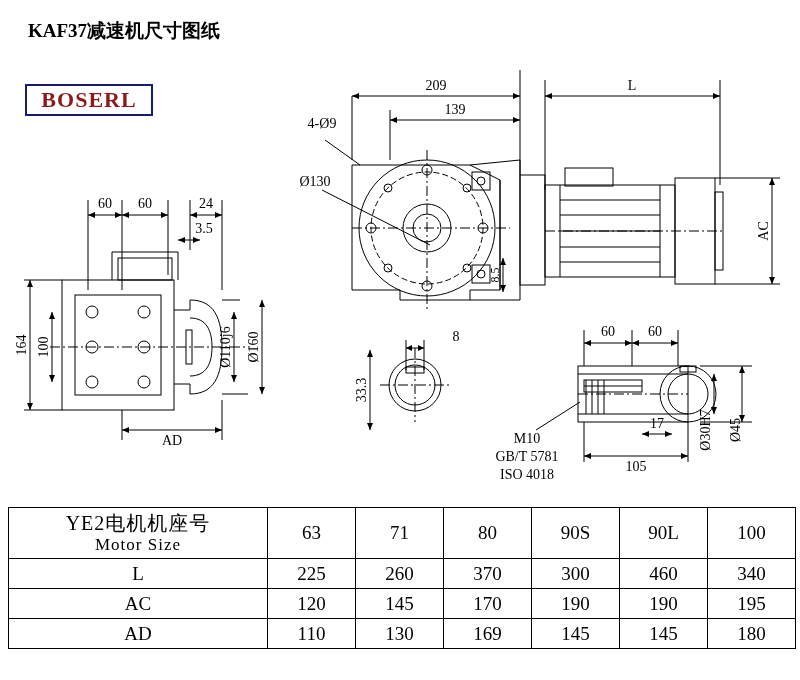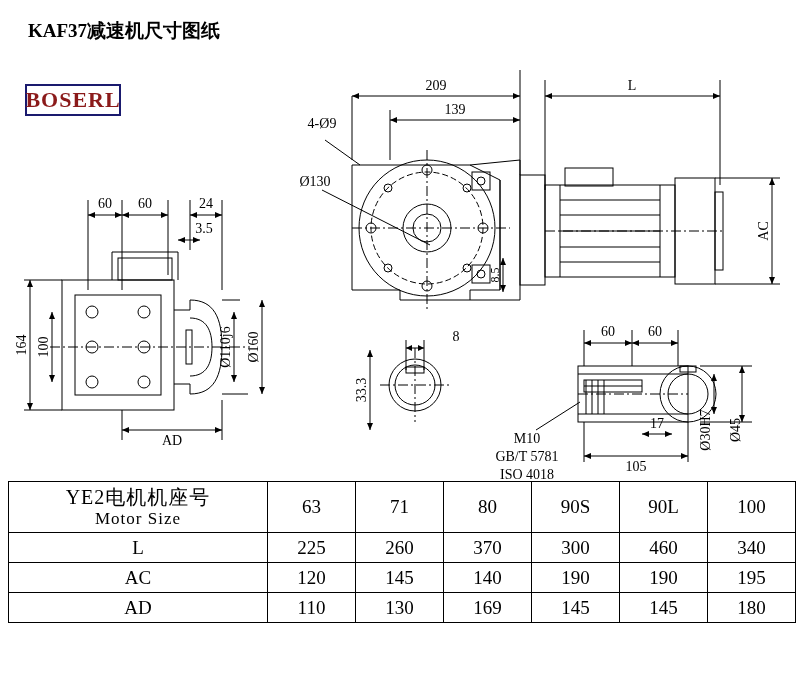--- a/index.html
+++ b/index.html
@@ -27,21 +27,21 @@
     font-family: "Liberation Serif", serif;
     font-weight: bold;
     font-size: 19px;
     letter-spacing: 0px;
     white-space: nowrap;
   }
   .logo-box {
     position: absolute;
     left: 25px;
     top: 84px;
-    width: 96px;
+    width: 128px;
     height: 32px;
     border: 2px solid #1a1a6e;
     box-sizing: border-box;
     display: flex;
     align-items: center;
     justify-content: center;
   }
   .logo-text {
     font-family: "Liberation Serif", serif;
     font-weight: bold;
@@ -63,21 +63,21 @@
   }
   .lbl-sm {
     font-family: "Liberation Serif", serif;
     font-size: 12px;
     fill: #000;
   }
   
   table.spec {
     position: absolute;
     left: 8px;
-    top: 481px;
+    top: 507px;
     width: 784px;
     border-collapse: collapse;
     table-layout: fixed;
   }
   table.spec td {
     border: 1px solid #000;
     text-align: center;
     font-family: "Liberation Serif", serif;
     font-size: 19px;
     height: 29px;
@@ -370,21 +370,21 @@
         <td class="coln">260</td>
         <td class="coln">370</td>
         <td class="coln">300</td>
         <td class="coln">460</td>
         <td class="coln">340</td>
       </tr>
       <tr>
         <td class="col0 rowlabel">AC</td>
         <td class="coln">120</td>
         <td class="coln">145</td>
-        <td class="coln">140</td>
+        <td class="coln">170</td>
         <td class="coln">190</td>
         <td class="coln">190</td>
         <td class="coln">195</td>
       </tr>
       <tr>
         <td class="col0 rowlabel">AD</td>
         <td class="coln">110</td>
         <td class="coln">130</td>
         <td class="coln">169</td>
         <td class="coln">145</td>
_ _ _ _ _ _ _
*GOAL OF THE EXERCISE*
Up to and including the final line of the data above, please copy every line exactly, starting from the one that contains "table-layout: fixed;".

*RESPONSE TO THE TASK*
     table-layout: fixed;
   }
   table.spec td {
     border: 1px solid #000;
     text-align: center;
     font-family: "Liberation Serif", serif;
     font-size: 19px;
     height: 29px;
@@ -370,21 +370,21 @@
         <td class="coln">260</td>
         <td class="coln">370</td>
         <td class="coln">300</td>
         <td class="coln">460</td>
         <td class="coln">340</td>
       </tr>
       <tr>
         <td class="col0 rowlabel">AC</td>
         <td class="coln">120</td>
         <td class="coln">145</td>
-        <td class="coln">140</td>
+        <td class="coln">170</td>
         <td class="coln">190</td>
         <td class="coln">190</td>
         <td class="coln">195</td>
       </tr>
       <tr>
         <td class="col0 rowlabel">AD</td>
         <td class="coln">110</td>
         <td class="coln">130</td>
         <td class="coln">169</td>
         <td class="coln">145</td>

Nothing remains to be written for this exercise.